The AttributeViewModel class exposes a UniqueId property of type Guid, which will be useful later.

Reflection Emit code, while incredibly powerful, can also be tedious, difficult, and error prone.  Once practice that I follow is to have as little dynamic code as possible, calling out to pre built classes and only doing what must be done in dynamically created types.  In order to be friendly to binding and provide a base to extend we’ll use a base class that does most of what we want to do already:

namespace HandWaver.AG.EVModel
{
    public class EntityWithAttributes : INotifyPropertyChanged
    {
        public EntityWithAttributes()
        {
            _values = new Dictionary<string, object>();
        }

        Dictionary<string, object> _values;

        public object this[string key]
        {
            get
            {
                return _values[key];
            }
            set
            {
                _values[key] = value;
                OnPropertyChanged(key);
            }
        }


        protected void OnPropertyChanged(string propName)
        {
            if (null != PropertyChanged)
            {
                PropertyChanged(this, new PropertyChangedEventArgs(propName));
            }
        }

        public event PropertyChangedEventHandler PropertyChanged;

Next, we’ll build a class to create the dynamic types.  I’m currently calling this a Bindable Entity-Value Builder.  It’s worth going over the Reflection Emit code in some detail.  The public interface for BindableEVBuilder is a single method:

public static Type GetDecoratorType(AttributeViewModel prototype)
{
    EnsureDynamicAssembly();
    EnsureModelTypes();
    if (!_modelTypes.ContainsKey(prototype.UniqueId))
    {
        BuildDecoratorType(prototype);
    }

    return _modelTypes[prototype.UniqueId];        
}

We can look at the first several methods later.  The bulk of our work is done in BuildDecoratorType.
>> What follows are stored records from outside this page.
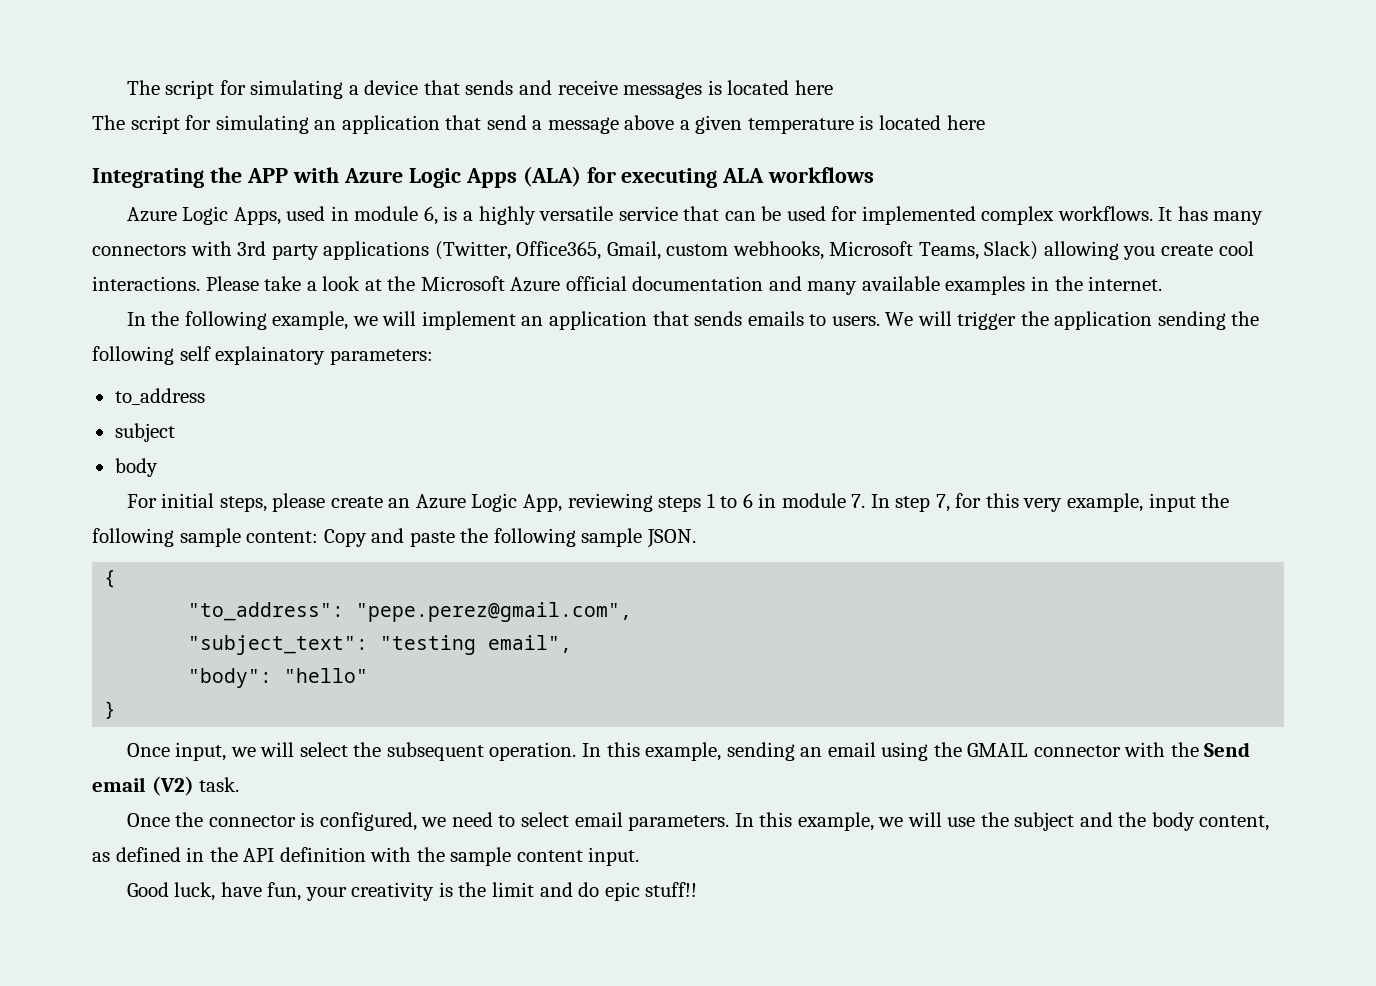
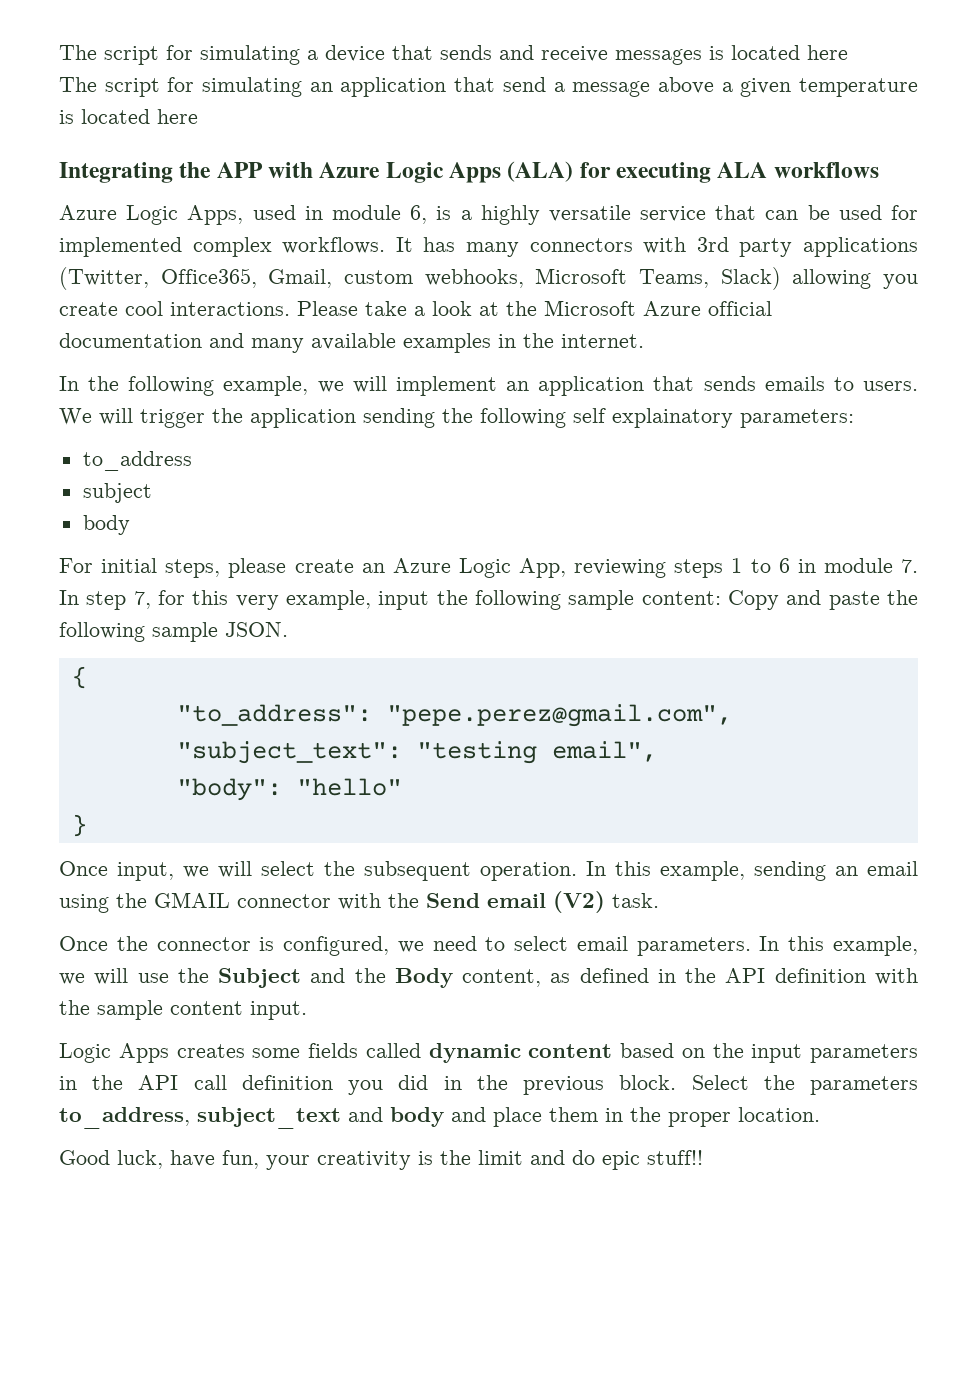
[1014,812,1075,831] subject -> [218,968,302,988] Subject
[1151,812,1195,831] body -> [394,968,453,988] Body
(640, 856) none -> [59,1043,918,1063] [59,1075,919,1095] [59,1107,820,1129] // Logic Apps creates some fields called dynamic content based on the input parameters in the API call definition you did in the previous block. Select the parameters to_address, subject_text and body and place them in the proper location.

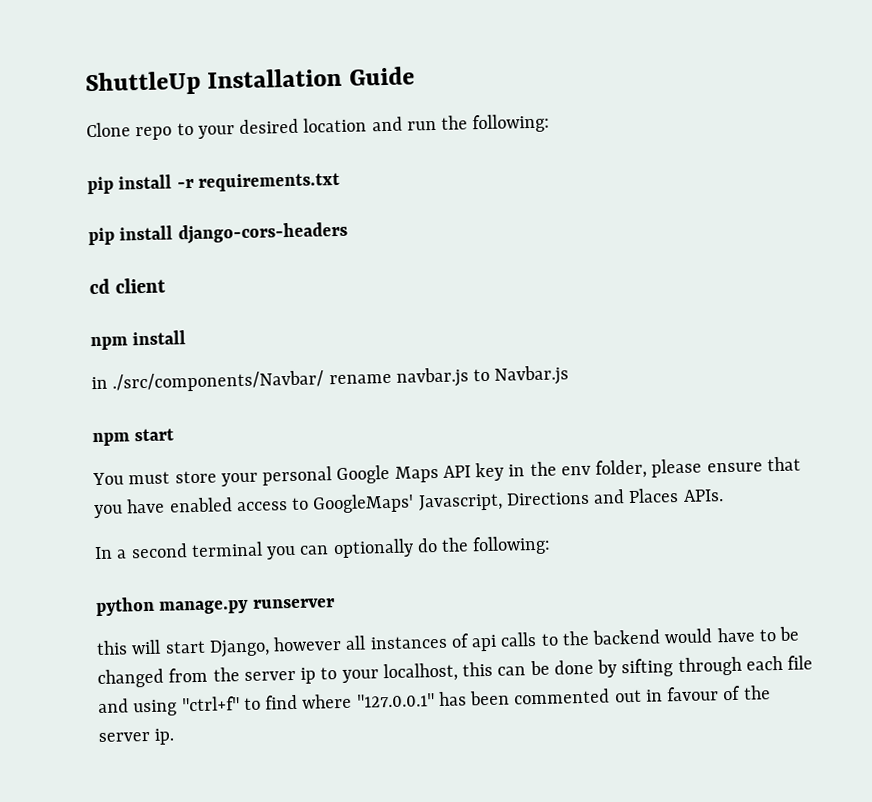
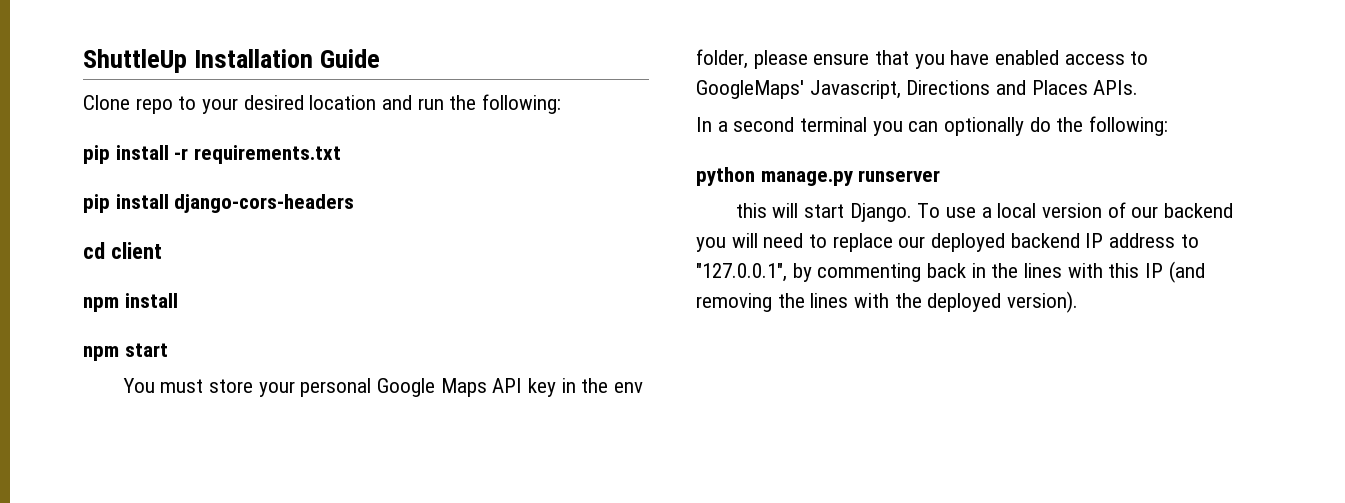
[91,365,570,393] // in ./src/components/Navbar/ rename navbar.js to Navbar.js -> (178, 300) none
[208,626,801,658] [97,655,814,689] [98,685,771,717] [98,728,176,745] Django, however all instances of api calls to the backend would have to be changed from the server ip to your localhost, this can be done by sifting through each file and using "ctrl+f" to find where "127.0.0.1" has been commented out in favour of the server ip. -> [849,202,1234,222] [696,233,1199,252] [696,261,1205,283] [696,291,1079,313] Django. To use a local version of our backend you will need to replace our deployed backend IP address to "127.0.0.1", by commenting back in the lines with this IP (and removing the lines with the deployed version).

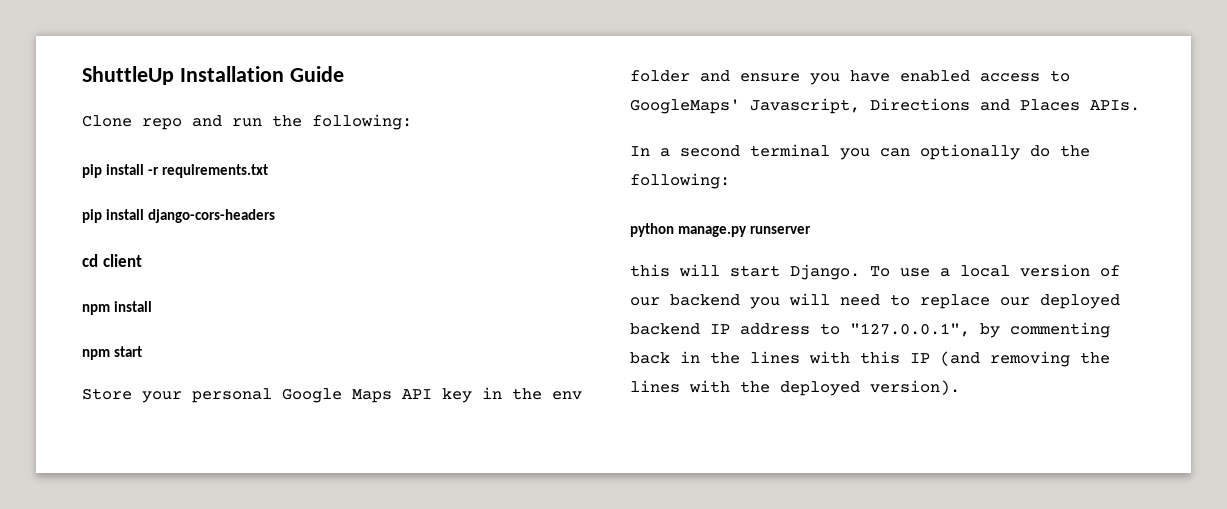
[178,95,377,114] to your desired location -> (182, 124) none
[122,378,253,393] You must store -> [82,388,132,400] Store
[696,49,910,69] folder, please ensure that -> [630,70,800,82] folder and ensure

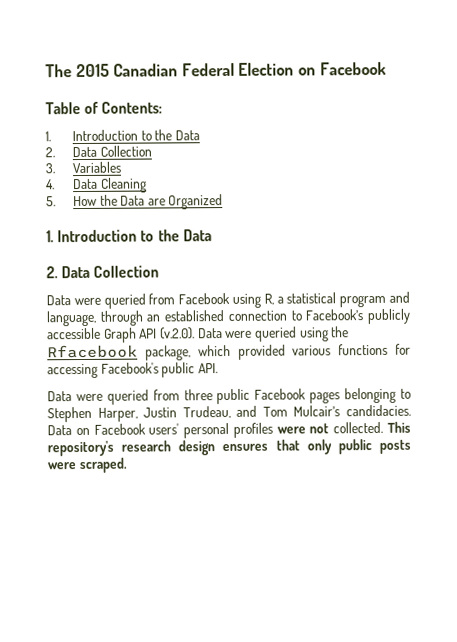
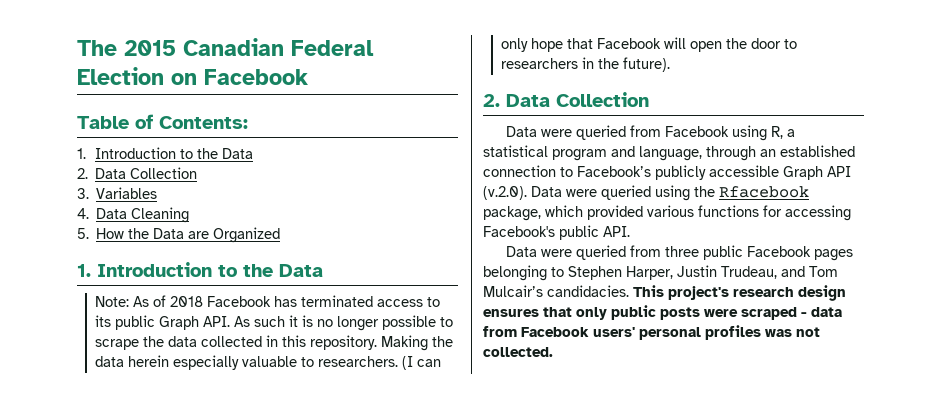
(212, 235) none -> [95,295,441,307] [95,315,454,331] [95,335,454,351] [95,355,442,370] [501,37,798,52] [501,57,671,72] // Note: As of 2018 Facebook has terminated access to its public Graph API. As such it is no longer possible to scrape the data collected in this repository. Making the data herein especially valuable to researchers. (I can only hope that Facebook will open the door to researchers in the future).
[47,421,412,439] [47,440,114,457] Data on Facebook users' personal profiles were not collected. This repository's -> [633,285,729,300] This project's
[78,457,128,474] scraped. -> [741,307,842,320] [483,325,820,340] [483,347,553,357] scraped - data from Facebook users' personal profiles was not collected.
static void BuildDecoratorType(AttributeViewModel prototype)
{
    var typeBuilder = _moduleBuilder.DefineType("HandWaver.AG.EVModel.TypeDecorator.DictWrapper"+ GetName(prototype.UniqueId),
        TypeAttributes.Public | TypeAttributes.Serializable | TypeAttributes.Class, 
        typeof(EntityWithAttributes));

    foreach (var attribute in prototype)
    {
        BuildProperty(typeBuilder, attribute);
    }
    _modelTypes.Add(prototype.UniqueId, typeBuilder.CreateType());
}

So far there’s nothing clever here, just creating a dynamic class that extends EntityWithAttributes and making sure that we only generate one dynamic type for each AttributeViewModel by coming up with a naming scheme.  Properties are somewhat special in the .NET CLR.  In order to create a property using IL, the property itself must be defined as well as a getter and setter method.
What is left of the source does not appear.